In an interview with The Spectator last Wednes­day, Rev. Abedi disclosed that even though she went through difficult moments, she remained optimistic that one day the story will change for the bet­ter because of as­surances from specialist doc­tors that they were medically fit to have children.

“God is an amazing God. I don’t know how he did it but the next five years he re­stored us. He blessed us with three children and wiped away all our tears,” she said smiling.

Rev. Abedi said she feels well positioned to advise people who are battling infertility and stigmatisation ‘because I think I have seen it all,’ she said.

Mrs Ama Abedi and family
Mrs Ama Abedi and family

She said she was con­vinced that God made her go through those ‘difficult times’ because He had an assign­ment for her in that delicate area of people’s lives.

She said at the time she battled infertility, she was not a Rev. but now, both she and her husband are Rev.s.

“Imagine that I was in charge of the Children’s Ministry but didn’t have my own children. Sometimes people looked at me in a certain way and I could understand what they were saying but I did not react no matter how much it hurt me. A children’s teacher who didn’t have children. Indeed, it was a difficult situation,” she disclosed.

She recalled how she nearly got into a fight with a Rev. from another church because he told her that she was unable to have chil­dren because of her name Berlinda and so she needed to come for deliverance at his church.

“Berlinda as I know means beautiful lady and so his comments really baffled me,” she said.

“I told him that I had been praying and God had not told me anything contrary so I couldn’t take his words seriously. I didn’t want to disrespect a man of God but I felt I had been pushed too far.”

“Thankfully, he travelled out of the country almost imme­diately and when he re­turned after a year, I had become a mother. I felt God had wiped away my shame,” she stat­ed.

Rev. Abedi cautioned couples who were going through such diffi­culties to be careful to prevent people from taking advan­tage of them.

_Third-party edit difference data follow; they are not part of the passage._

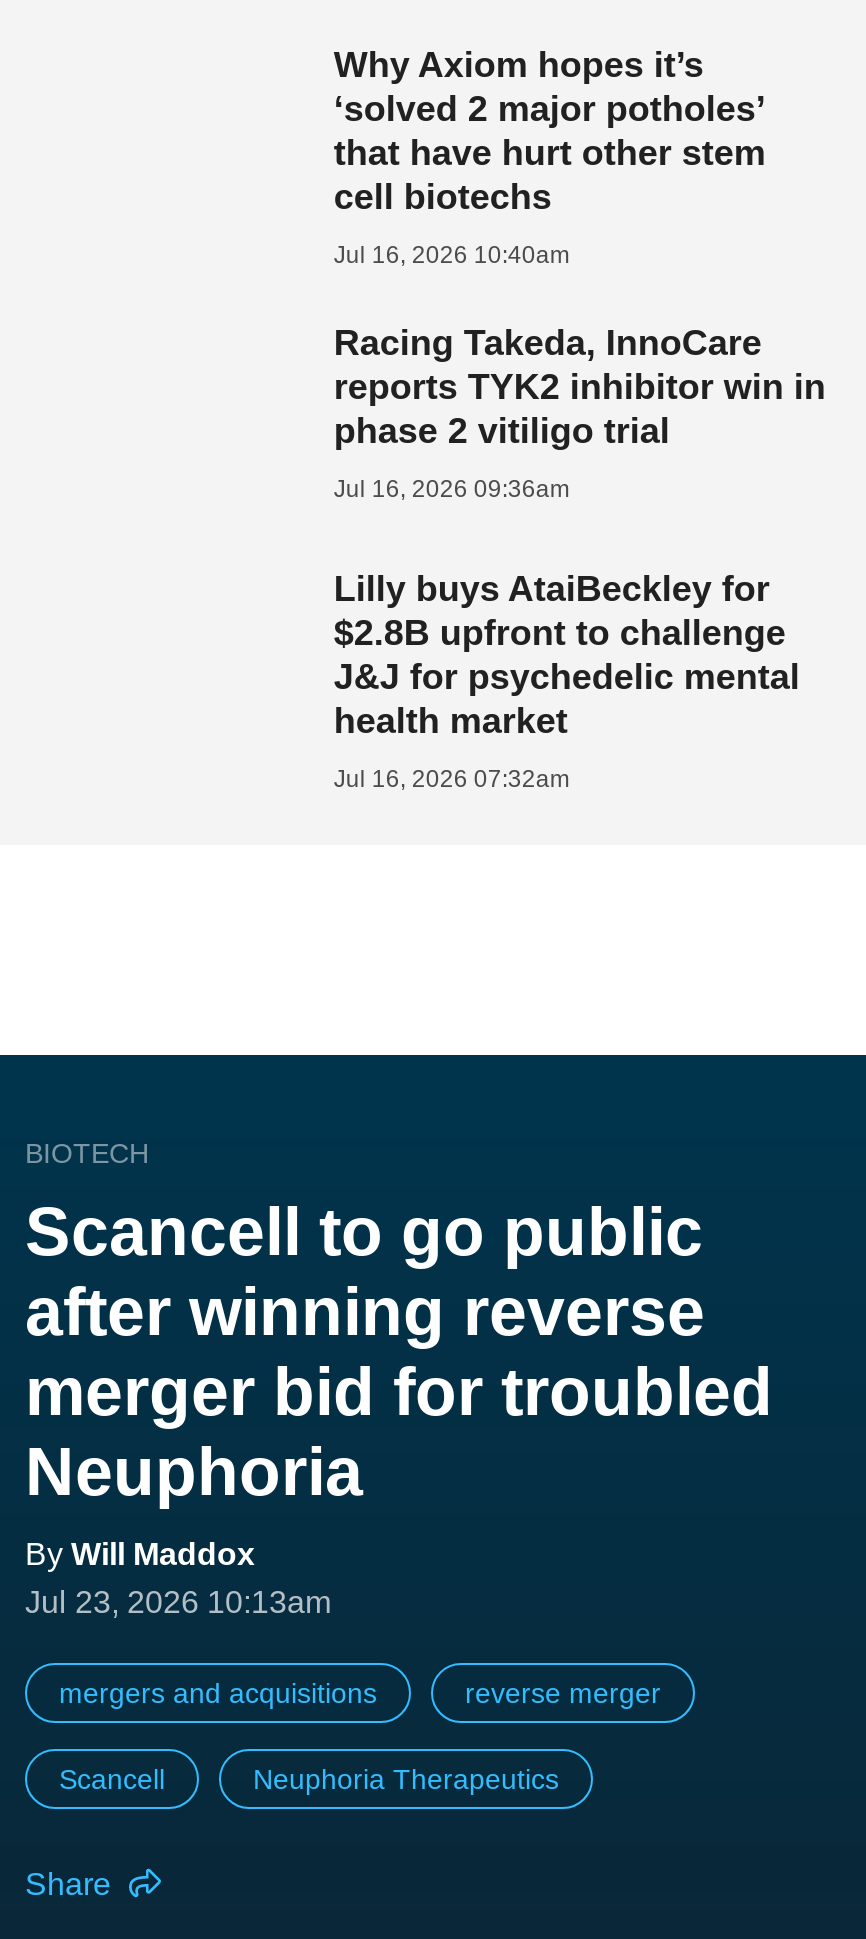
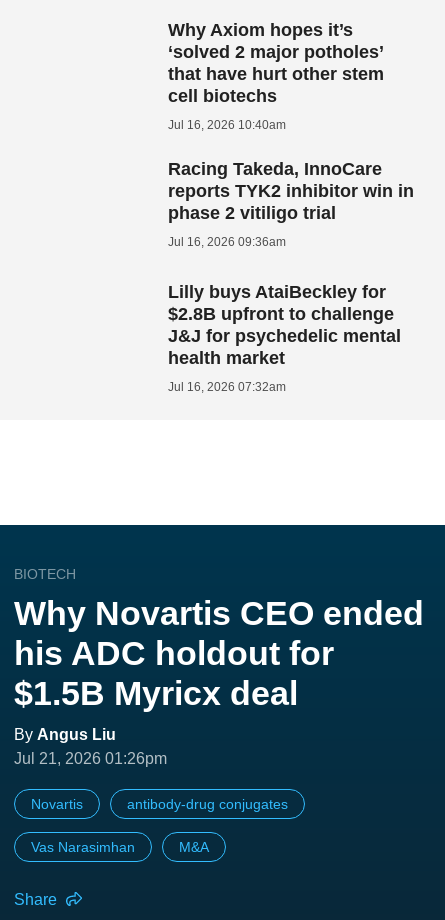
- Scancell to go public
- after winning reverse
- merger bid for troubled
- Neuphoria
- By Will Maddox
- Jul 23, 2026 10:13am
+ Why Novartis CEO ended
+ his ADC holdout for
+ $1.5B Myricx deal
+ By Angus Liu
+ Jul 21, 2026 01:26pm

- mergers and acquisitions
- reverse merger
+ Novartis
+ antibody-drug conjugates

- Scancell
- Neuphoria Therapeutics
+ Vas Narasimhan
+ M&A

Rev. Mrs Nana Ama Abedi and husband
Rev. Mrs Nana Ama Abedi and husband

“They can even tell from your looks and conversations that you have become vulnerable and so they will package anything as a solution for you. If you are not careful, in trying to solve one problem, you would end up adding more problems to your life, “she admonished.

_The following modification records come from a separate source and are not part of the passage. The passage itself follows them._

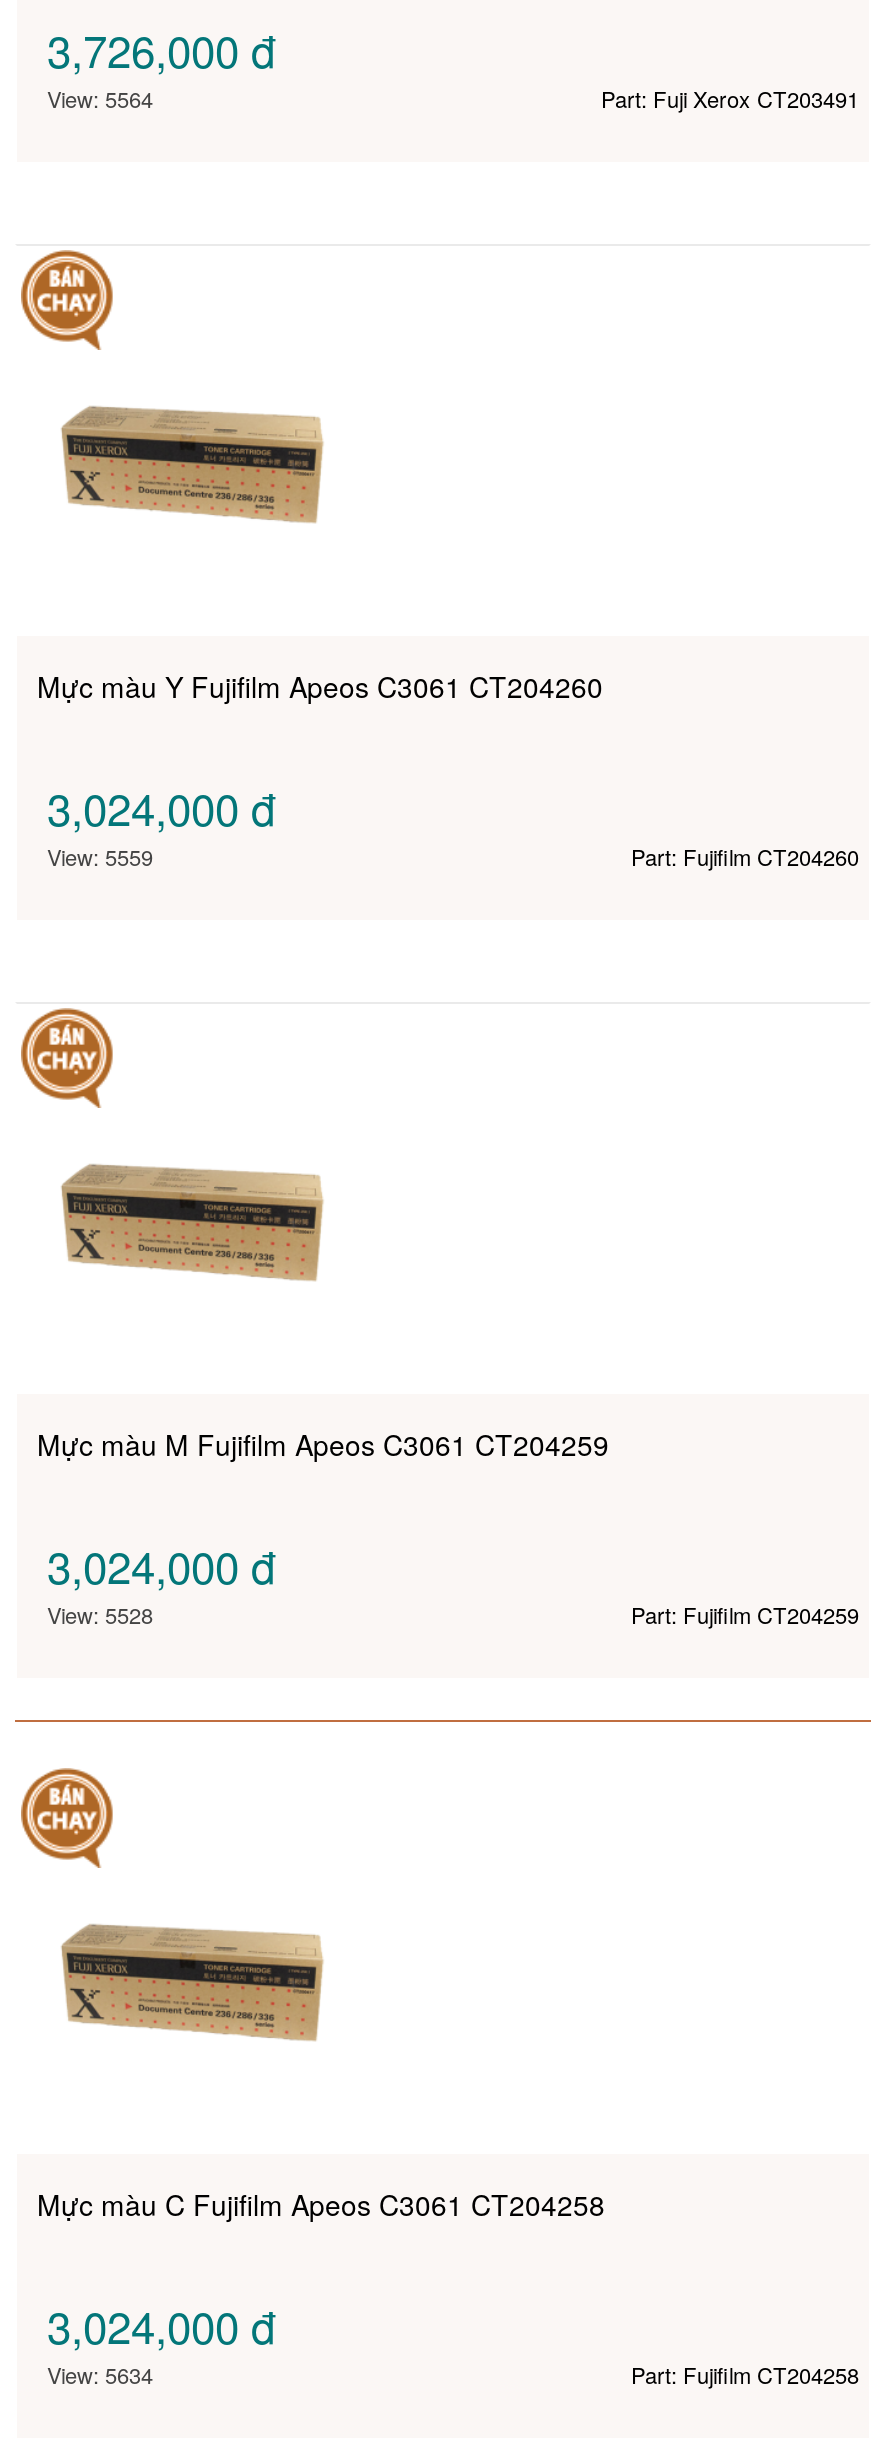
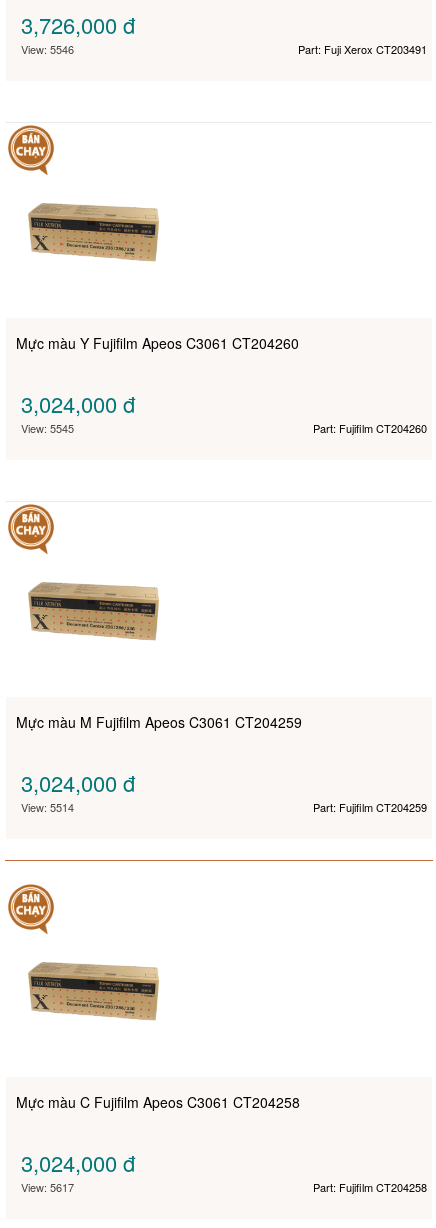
- View: 5564
+ View: 5546

- View: 5559
+ View: 5545

- View: 5528
+ View: 5514

- View: 5634
+ View: 5617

According to her, she had to deal with insensitive com­ments from people and it was worse when it came from the church which was supposed to be a place of consolation.

“I remember there was a lady who always had one medication or the other for me every Sunday. I tried to avoid her because it was tak­ing a toll on my mental health but she might have observed it and so would always be waiting for me at the main entrance of the church.”

“It was so depressing that I nearly left the church. The development has an interest­ing way of making you lose your strength to fight back even when you are overly provoked,” she disclosed.

She, however, acknowl­edged that there were some members of the church who were genuinely concerned and so would encourage more prayers.

“In fact, there were others who never discussed the issue with me but when I became a mother, I found out later that they were seriously interced­ing on my behalf and I thank them so much. I think this is what people should do and not be confrontational with childless couples as if they had committed an offence and under interrogation,” she prescribed.

Rev. Abedi who is also a journalist said losing a preg­nancy was something that no one should even wish for an enemy because aside the psychological and emotional torture, the physical process to take out the foetus was a pain ‘that was out of the world.’

Recounting some difficult moments, she noted that there was the need for people to be sympathetic to childless couples to prevent unpleasant comments to break them.

She observed a practice where people gave their babies to childless couples to carry at gatherings, claiming that if they carry them they would soon have theirs.

Rev. Abedi who has been married for over 16 years now said countless times she had heard people say their intentions were good with no malice intended but which she found unfortunate.

She said it was worrying to see people who married years after she did conceive and have children almost the same year of marriage.

She commended her par­ents and mother-in-law who she said stood firmly by them during the period by con­stantly speaking words of en­couragement such as ‘God’s time is the best’ among others to her and the husband and also prayed for them.

Rev. Abedi advised all persons who were trying to conceive to avoid people whose comments made them feel bad.